### ACTION ITEM
Some lines below hold "right". Pick them out and copy them.

### LISTED RECORDS

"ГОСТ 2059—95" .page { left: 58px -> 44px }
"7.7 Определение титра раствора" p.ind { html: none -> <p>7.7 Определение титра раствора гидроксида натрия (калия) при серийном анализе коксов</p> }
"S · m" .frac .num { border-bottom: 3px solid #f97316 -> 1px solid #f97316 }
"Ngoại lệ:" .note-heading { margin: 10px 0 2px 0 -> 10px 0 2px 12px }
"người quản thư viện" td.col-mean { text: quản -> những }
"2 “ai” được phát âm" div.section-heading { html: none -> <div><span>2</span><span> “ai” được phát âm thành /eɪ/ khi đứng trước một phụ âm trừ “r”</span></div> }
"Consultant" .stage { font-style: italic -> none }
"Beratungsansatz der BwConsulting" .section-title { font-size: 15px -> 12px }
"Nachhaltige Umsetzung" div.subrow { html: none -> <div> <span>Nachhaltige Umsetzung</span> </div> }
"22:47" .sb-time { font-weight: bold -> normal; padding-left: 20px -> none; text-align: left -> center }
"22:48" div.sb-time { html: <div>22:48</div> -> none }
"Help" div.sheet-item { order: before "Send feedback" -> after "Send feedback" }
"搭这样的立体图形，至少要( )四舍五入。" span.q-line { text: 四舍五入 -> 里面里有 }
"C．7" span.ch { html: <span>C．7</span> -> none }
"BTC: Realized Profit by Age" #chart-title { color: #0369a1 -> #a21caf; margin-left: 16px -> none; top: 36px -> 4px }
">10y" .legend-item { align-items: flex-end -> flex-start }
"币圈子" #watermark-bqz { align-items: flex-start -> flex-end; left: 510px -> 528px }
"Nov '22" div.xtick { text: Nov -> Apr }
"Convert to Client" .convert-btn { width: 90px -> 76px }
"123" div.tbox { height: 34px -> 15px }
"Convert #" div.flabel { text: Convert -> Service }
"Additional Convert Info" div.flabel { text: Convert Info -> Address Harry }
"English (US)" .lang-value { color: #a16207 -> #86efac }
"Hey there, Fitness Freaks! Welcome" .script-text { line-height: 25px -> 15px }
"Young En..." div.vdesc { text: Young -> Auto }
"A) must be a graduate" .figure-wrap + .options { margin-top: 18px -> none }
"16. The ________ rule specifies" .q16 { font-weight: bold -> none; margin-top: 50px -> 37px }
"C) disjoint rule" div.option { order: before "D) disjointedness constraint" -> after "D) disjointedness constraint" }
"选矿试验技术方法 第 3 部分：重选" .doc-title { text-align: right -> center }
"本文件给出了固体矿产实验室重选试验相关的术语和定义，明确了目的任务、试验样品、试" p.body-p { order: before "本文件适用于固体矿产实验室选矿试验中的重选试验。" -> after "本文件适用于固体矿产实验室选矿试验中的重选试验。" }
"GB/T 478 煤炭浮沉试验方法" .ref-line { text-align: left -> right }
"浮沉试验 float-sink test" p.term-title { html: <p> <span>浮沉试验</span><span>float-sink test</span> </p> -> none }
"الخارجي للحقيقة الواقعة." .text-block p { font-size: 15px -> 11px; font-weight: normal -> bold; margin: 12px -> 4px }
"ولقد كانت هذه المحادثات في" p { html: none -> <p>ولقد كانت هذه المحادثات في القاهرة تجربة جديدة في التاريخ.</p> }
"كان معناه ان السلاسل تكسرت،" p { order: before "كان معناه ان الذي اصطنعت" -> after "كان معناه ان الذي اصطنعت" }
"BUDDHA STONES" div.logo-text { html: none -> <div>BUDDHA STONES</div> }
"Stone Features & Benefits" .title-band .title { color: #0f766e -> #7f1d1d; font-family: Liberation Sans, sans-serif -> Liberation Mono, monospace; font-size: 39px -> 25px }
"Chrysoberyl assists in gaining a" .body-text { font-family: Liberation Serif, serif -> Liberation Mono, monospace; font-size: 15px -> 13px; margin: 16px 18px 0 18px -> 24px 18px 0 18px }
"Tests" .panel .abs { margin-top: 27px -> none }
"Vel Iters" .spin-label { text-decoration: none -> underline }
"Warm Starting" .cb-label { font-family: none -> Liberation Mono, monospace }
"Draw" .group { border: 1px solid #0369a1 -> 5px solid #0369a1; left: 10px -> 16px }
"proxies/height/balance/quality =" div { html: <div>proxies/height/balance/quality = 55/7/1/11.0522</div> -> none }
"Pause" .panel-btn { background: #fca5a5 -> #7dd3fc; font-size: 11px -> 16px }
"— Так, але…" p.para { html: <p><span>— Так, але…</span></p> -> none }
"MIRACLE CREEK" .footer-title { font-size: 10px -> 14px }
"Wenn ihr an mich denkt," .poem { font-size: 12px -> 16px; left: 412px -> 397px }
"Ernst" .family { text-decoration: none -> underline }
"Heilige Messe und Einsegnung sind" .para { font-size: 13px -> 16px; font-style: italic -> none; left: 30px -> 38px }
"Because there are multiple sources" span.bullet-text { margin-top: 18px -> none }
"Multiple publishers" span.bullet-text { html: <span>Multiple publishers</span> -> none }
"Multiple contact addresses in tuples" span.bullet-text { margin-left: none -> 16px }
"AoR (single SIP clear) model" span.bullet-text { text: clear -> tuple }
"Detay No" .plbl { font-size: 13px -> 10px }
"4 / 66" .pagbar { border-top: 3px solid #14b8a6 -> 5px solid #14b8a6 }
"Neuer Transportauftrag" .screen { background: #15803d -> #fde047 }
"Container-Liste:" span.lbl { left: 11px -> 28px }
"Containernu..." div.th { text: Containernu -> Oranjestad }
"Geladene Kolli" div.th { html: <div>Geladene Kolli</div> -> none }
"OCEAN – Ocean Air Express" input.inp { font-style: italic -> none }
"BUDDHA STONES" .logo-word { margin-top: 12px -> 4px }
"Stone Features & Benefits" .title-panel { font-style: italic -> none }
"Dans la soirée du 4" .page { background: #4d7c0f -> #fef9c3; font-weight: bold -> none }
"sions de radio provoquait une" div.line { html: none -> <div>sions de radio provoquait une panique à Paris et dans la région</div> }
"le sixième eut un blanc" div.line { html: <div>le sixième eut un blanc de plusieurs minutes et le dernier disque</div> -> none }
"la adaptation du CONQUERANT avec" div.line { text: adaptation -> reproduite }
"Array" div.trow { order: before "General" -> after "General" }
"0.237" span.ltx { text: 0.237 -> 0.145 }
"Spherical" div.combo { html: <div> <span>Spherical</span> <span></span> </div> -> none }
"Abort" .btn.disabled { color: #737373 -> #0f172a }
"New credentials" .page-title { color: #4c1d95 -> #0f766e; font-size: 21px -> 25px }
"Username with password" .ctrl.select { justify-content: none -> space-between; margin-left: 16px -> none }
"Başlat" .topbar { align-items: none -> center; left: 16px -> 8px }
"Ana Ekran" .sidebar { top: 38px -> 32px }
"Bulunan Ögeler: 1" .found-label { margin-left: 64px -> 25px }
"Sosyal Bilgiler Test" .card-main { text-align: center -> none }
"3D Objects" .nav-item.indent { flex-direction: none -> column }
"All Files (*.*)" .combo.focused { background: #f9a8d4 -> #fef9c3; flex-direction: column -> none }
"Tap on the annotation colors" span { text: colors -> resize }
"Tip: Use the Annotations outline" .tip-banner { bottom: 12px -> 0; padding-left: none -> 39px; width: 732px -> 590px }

### SOLUTION FOR THIS TASK
"选矿试验技术方法 第 3 部分：重选" .doc-title { text-align: right -> center }
"GB/T 478 煤炭浮沉试验方法" .ref-line { text-align: left -> right }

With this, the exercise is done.